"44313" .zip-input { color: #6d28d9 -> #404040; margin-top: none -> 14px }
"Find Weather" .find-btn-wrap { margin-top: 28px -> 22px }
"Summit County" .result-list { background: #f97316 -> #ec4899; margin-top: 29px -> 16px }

--

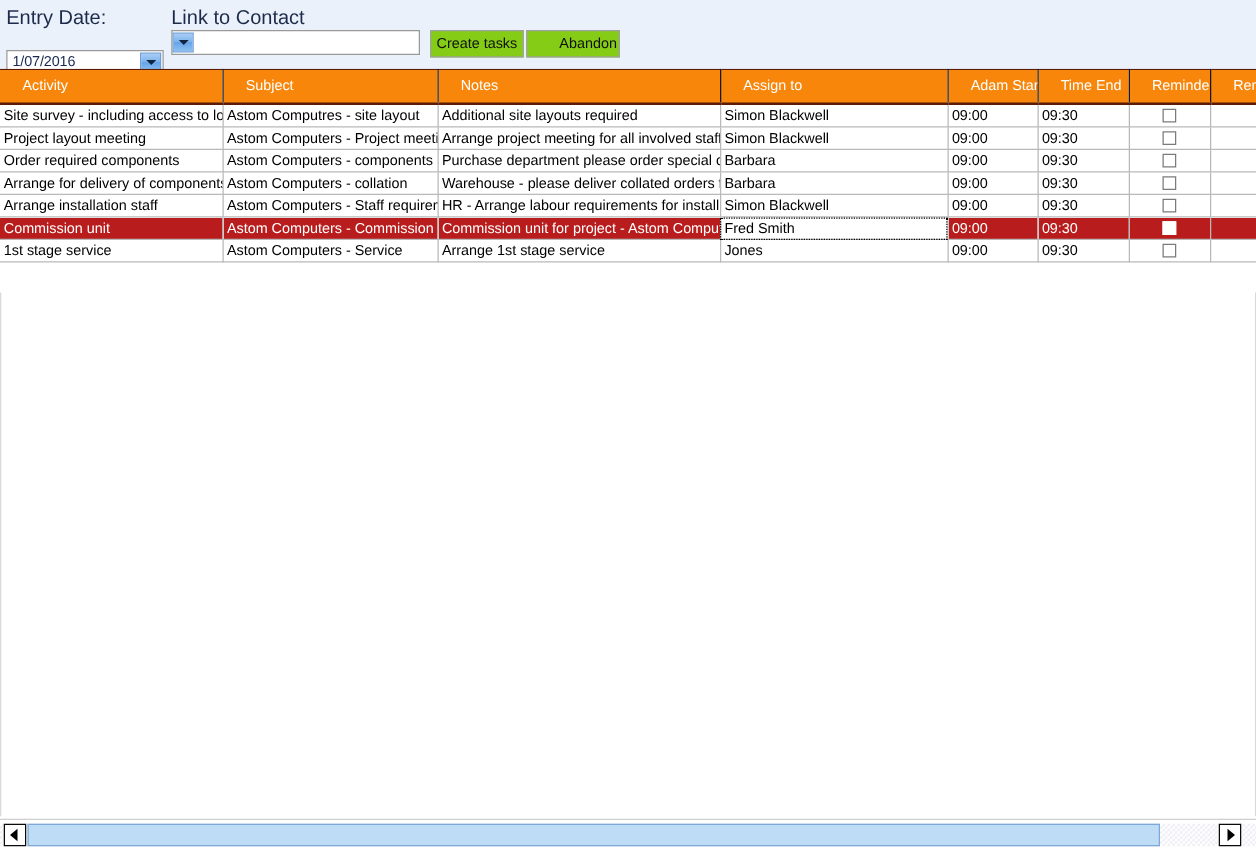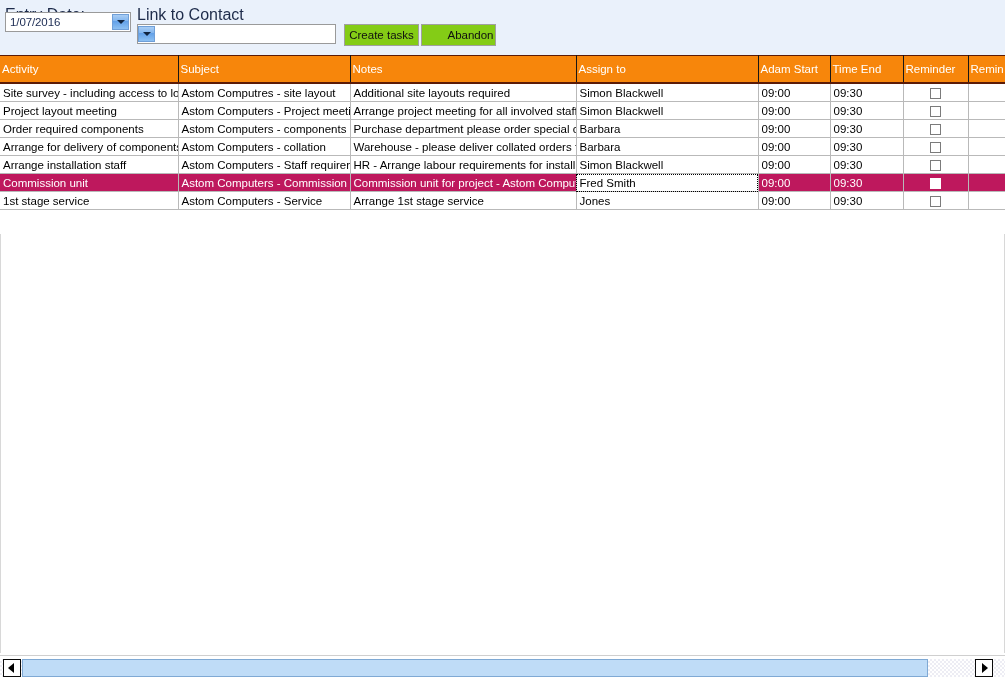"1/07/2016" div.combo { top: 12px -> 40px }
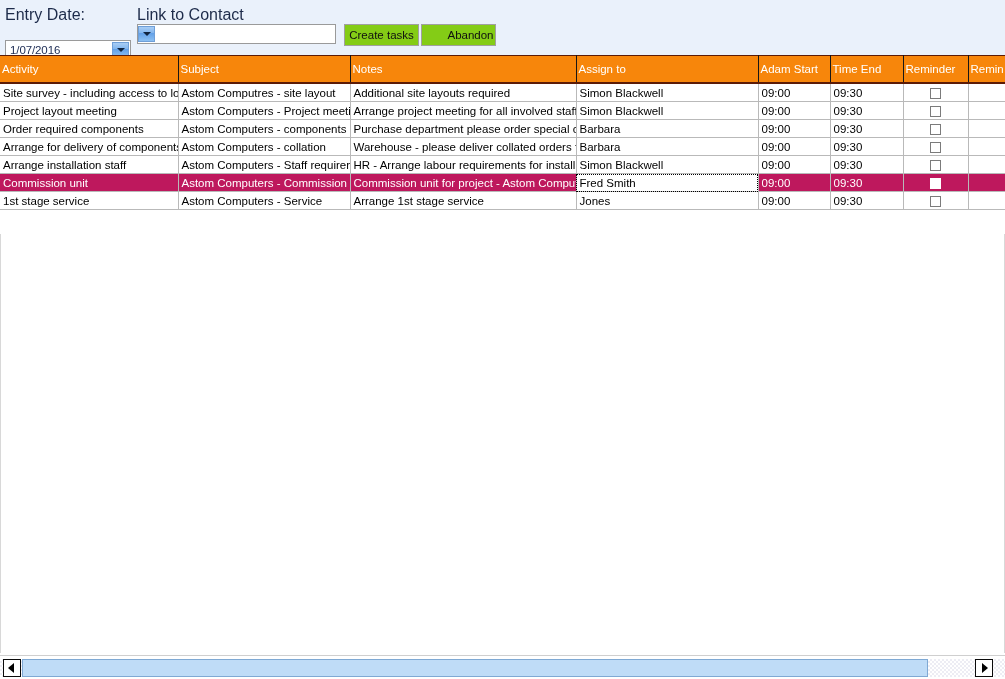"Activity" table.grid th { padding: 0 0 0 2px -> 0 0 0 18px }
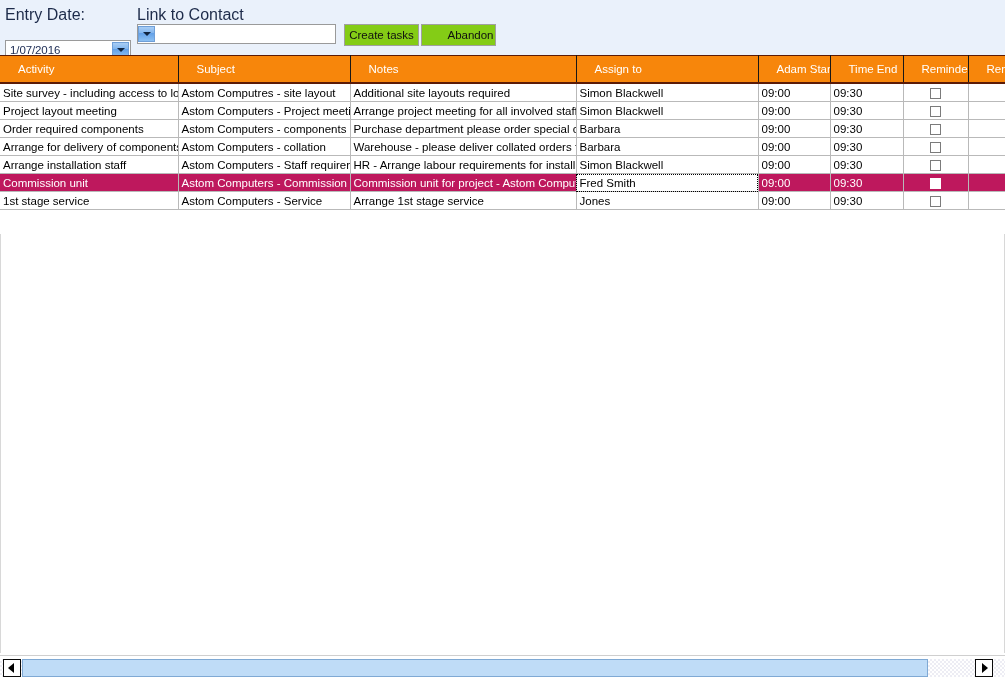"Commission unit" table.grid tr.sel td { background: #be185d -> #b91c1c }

* [Directions for this task] Reproducing the whole listing above is not the task. Copy exactly only the lines from the one with "color: #6d28d9 ->" to the one with "background: #f97316 ->", both kept.

* [Written response]
"44313" .zip-input { color: #6d28d9 -> #404040; margin-top: none -> 14px }
"Find Weather" .find-btn-wrap { margin-top: 28px -> 22px }
"Summit County" .result-list { background: #f97316 -> #ec4899; margin-top: 29px -> 16px }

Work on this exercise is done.